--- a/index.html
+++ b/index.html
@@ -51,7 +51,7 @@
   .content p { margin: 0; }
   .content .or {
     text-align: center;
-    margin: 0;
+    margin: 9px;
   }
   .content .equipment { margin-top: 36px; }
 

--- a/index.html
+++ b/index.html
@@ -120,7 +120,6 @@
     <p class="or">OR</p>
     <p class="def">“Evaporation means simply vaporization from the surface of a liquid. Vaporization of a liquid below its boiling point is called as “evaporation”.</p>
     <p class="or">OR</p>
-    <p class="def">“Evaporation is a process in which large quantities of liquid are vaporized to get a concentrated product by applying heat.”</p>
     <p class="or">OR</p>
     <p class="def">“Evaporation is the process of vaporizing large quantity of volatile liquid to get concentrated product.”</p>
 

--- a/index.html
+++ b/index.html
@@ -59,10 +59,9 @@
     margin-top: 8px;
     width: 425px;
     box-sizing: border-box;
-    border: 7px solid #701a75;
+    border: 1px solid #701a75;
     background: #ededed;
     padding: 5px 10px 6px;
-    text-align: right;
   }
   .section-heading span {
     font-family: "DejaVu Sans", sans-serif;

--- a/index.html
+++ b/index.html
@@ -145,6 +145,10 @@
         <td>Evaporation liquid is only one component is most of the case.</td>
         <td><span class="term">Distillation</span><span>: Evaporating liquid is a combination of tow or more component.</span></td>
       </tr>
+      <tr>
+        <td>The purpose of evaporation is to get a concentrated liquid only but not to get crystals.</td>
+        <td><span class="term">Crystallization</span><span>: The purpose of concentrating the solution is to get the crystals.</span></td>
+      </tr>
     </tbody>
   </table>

◆ ◆ ◆ ◆ ◆

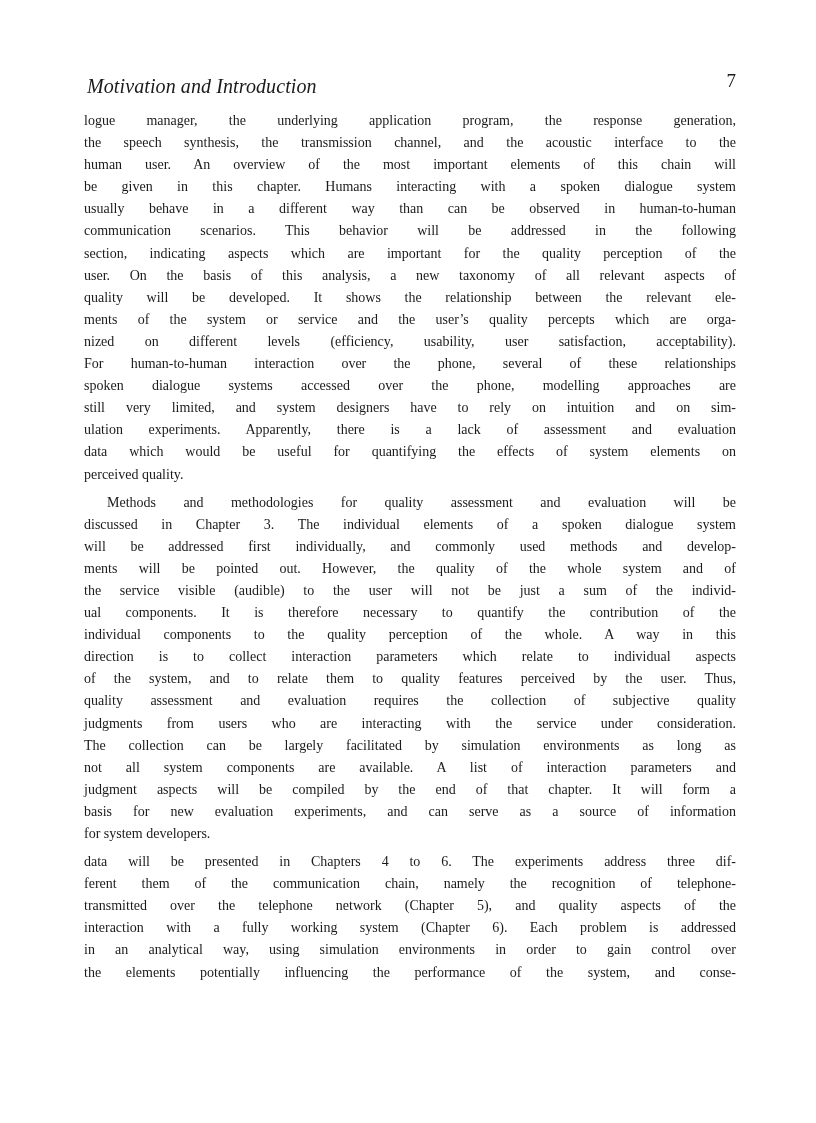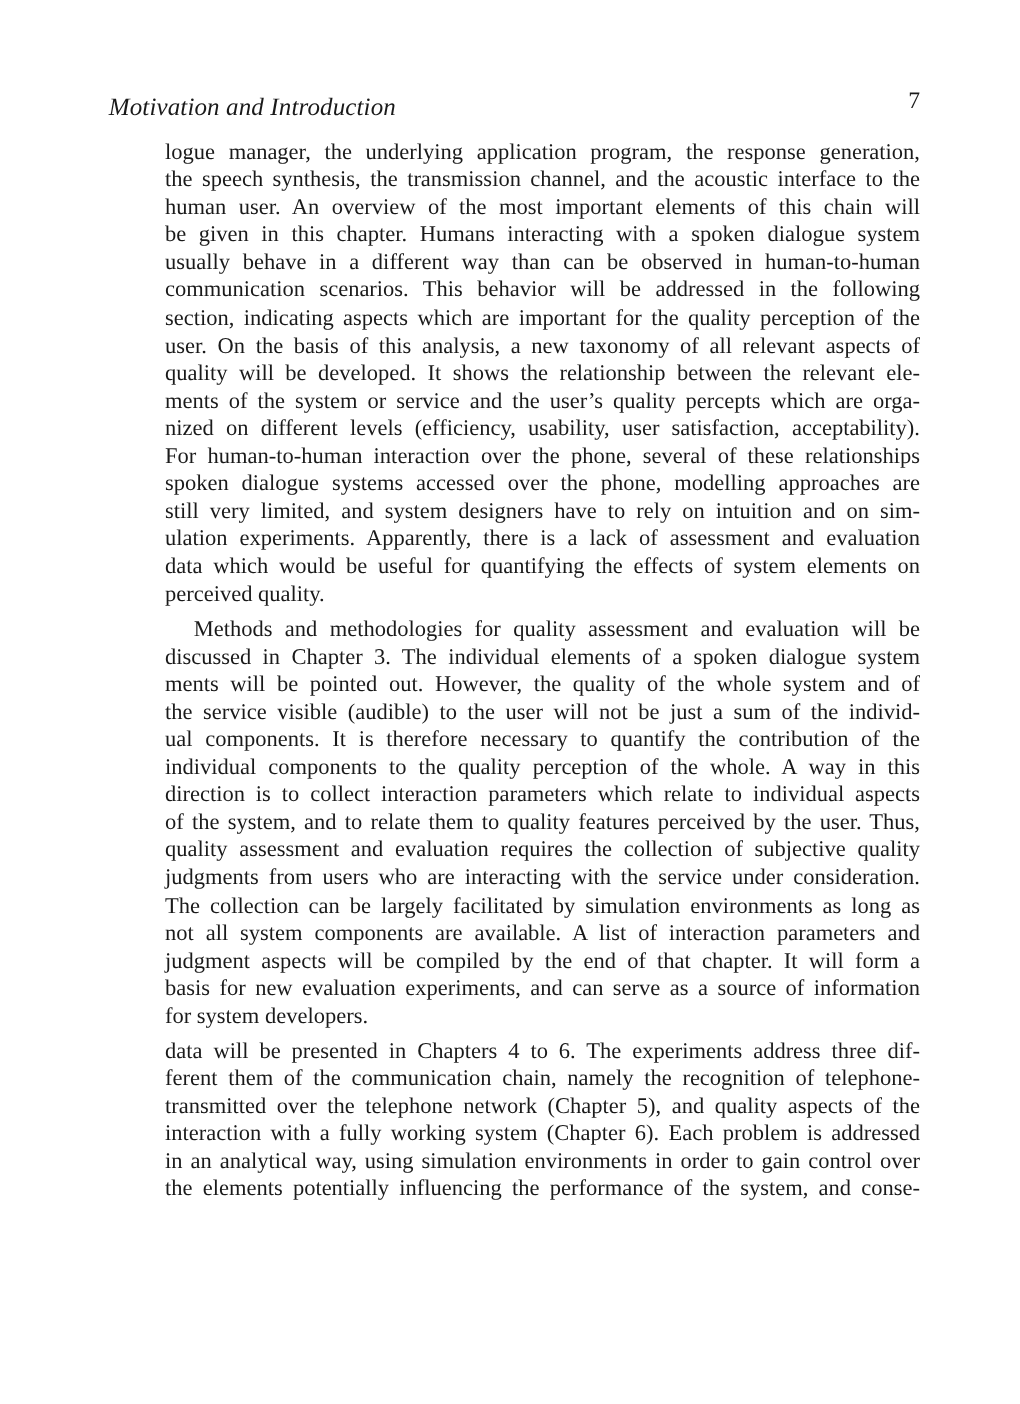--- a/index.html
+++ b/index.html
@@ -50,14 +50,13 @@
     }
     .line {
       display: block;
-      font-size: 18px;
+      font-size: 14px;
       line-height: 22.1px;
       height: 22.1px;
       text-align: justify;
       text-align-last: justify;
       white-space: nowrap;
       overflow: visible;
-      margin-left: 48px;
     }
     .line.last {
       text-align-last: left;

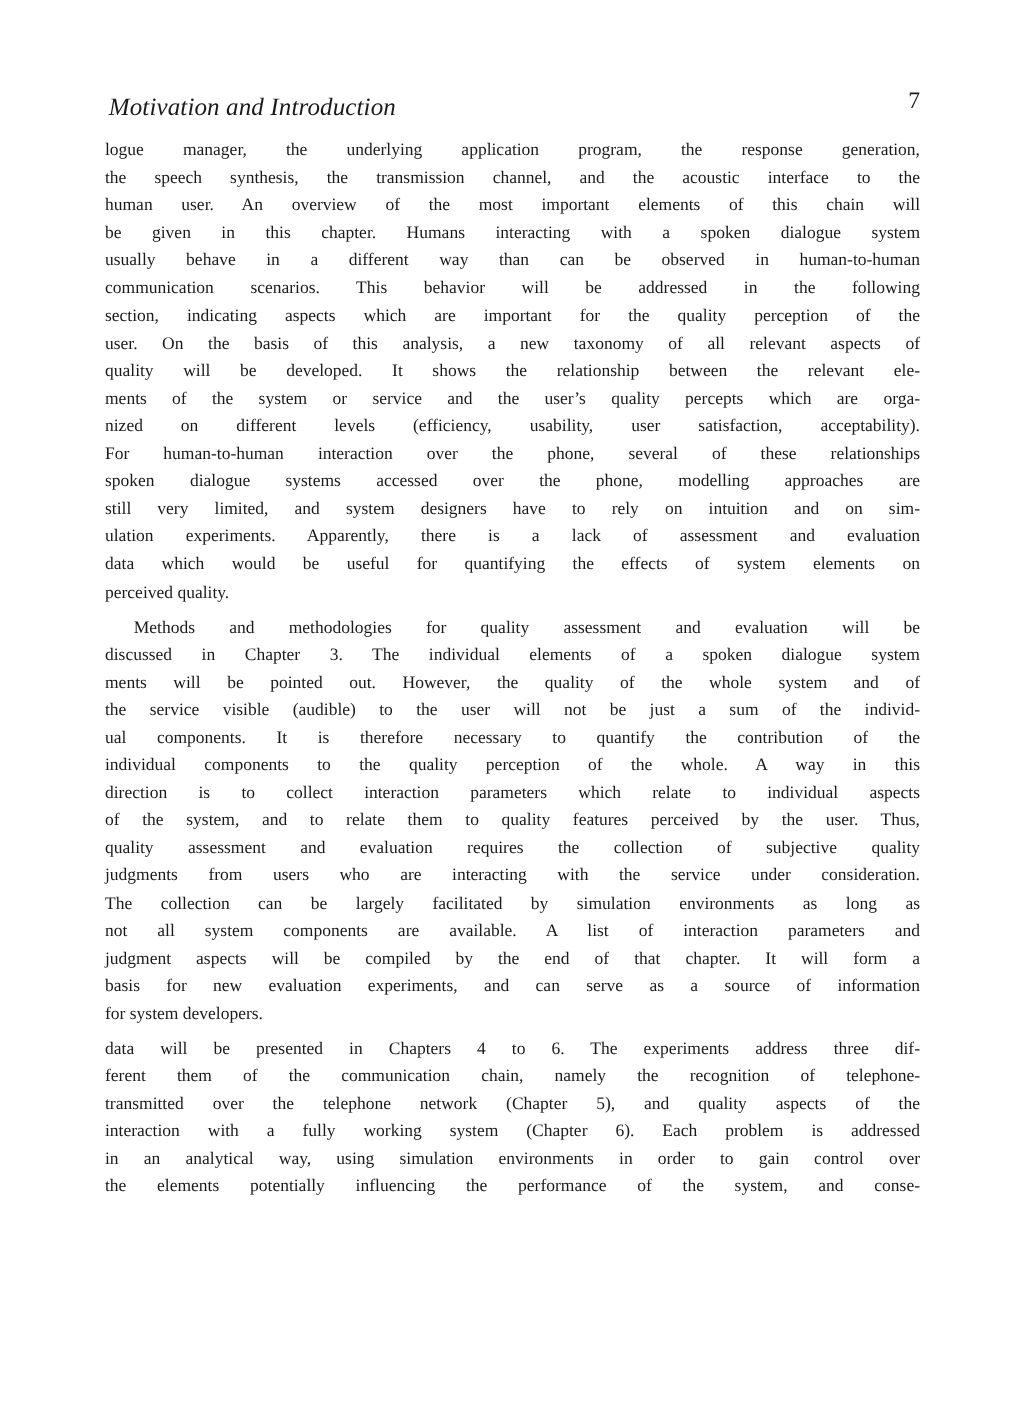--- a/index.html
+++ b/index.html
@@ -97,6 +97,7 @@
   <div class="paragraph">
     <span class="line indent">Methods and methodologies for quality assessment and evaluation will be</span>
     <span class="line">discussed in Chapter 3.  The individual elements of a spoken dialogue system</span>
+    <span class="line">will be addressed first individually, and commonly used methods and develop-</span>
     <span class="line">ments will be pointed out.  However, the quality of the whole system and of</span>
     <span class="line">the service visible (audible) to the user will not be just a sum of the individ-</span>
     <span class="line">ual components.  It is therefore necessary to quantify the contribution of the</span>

◆ ◆ ◆ ◆ ◆

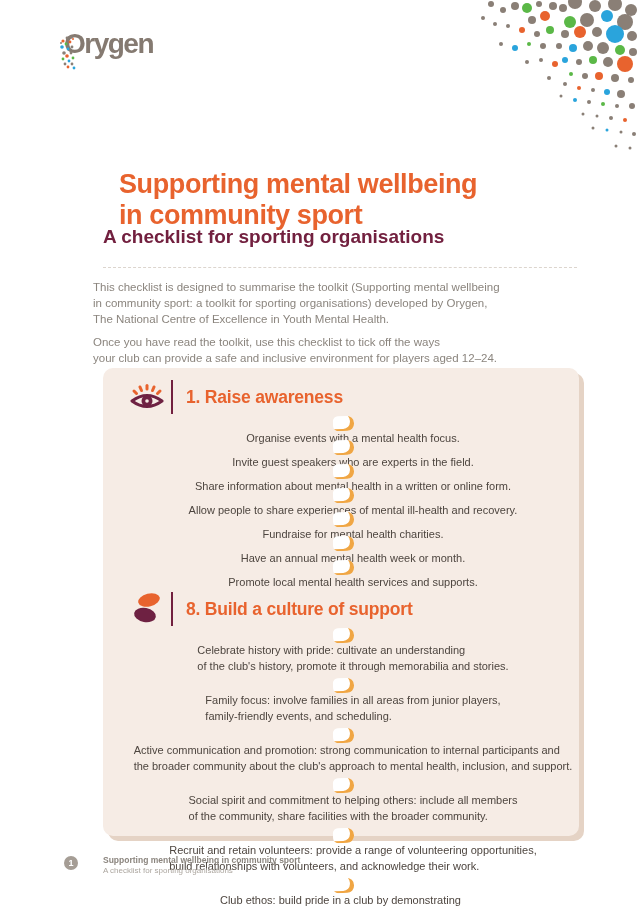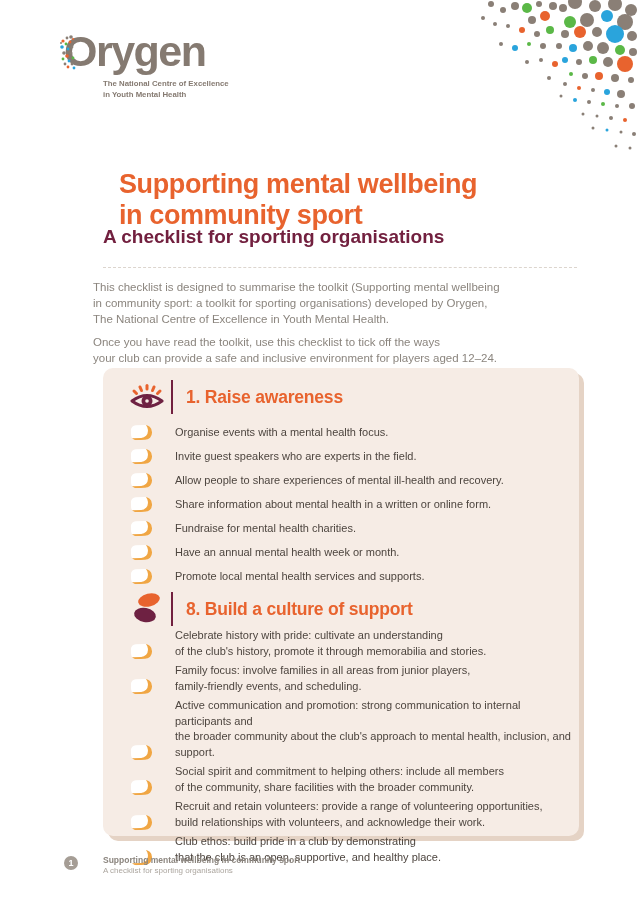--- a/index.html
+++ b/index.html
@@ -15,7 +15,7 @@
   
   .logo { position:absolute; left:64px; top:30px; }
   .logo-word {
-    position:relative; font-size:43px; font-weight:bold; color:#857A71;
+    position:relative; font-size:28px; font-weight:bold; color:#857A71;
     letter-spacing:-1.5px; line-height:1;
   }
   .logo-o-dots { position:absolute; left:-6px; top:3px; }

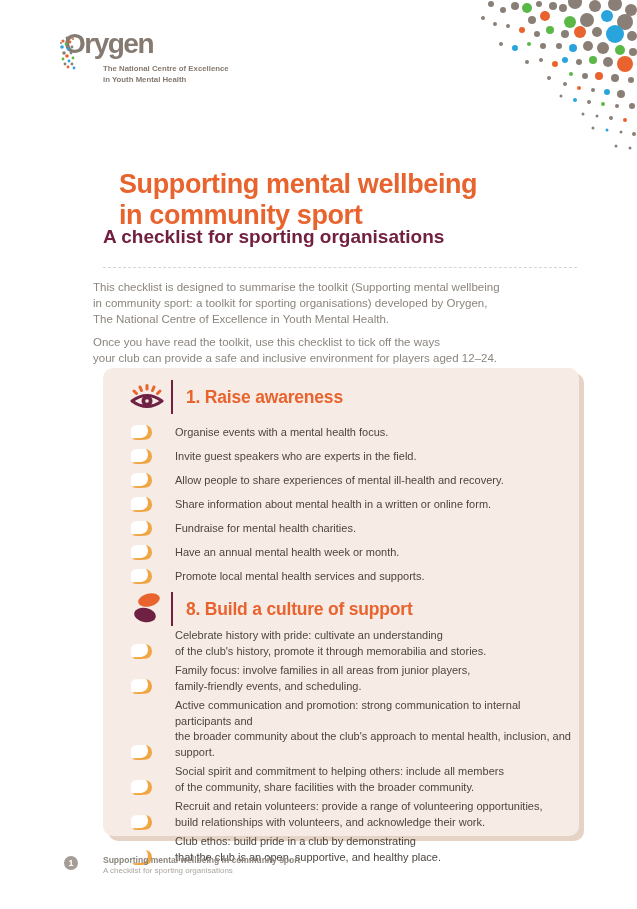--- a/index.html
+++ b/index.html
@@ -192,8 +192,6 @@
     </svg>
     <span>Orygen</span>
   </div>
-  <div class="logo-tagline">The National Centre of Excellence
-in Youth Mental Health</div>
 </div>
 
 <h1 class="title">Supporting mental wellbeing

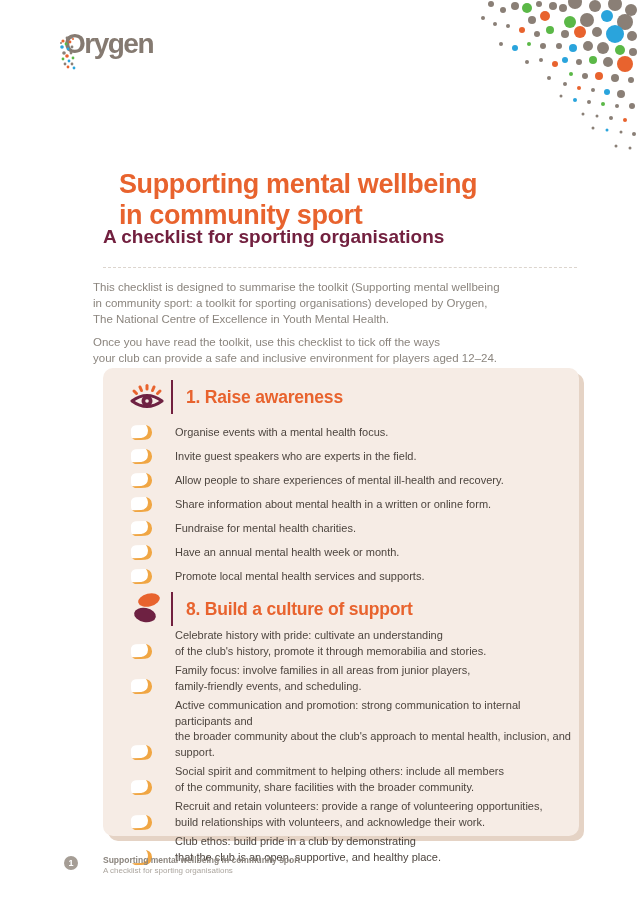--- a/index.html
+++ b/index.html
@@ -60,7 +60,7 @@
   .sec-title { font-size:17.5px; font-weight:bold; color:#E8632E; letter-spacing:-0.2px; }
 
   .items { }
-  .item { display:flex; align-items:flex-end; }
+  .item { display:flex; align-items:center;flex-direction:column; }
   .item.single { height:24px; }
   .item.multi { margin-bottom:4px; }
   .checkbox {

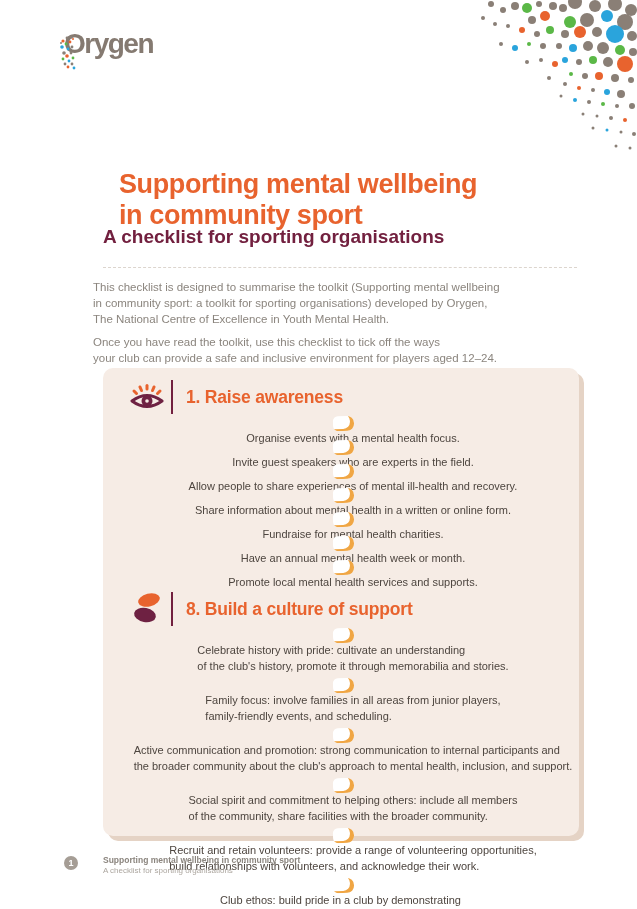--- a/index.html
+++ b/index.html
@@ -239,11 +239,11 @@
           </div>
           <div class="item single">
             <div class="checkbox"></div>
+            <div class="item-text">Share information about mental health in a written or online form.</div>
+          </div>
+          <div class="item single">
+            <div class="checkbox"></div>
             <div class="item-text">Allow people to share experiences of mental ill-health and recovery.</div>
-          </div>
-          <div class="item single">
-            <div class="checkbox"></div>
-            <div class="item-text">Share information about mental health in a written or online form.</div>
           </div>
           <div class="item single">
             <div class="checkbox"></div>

◆ ◆ ◆ ◆ ◆

● INSTRUCTIONS FOR THE TASK: Can you repeat, word for word, every line above from the one containing "7px solid #701a75;" down to the one containing "<td>Evaporation liquid is", including both?

● RESULT FOR THIS EXERCISE:
-    border: 7px solid #701a75;
+    border: 1px solid #701a75;
     background: #ededed;
     padding: 5px 10px 6px;
-    text-align: right;
   }
   .section-heading span {
     font-family: "DejaVu Sans", sans-serif;

--- a/index.html
+++ b/index.html
@@ -145,6 +145,10 @@
         <td>Evaporation liquid is only one component is most of the case.</td>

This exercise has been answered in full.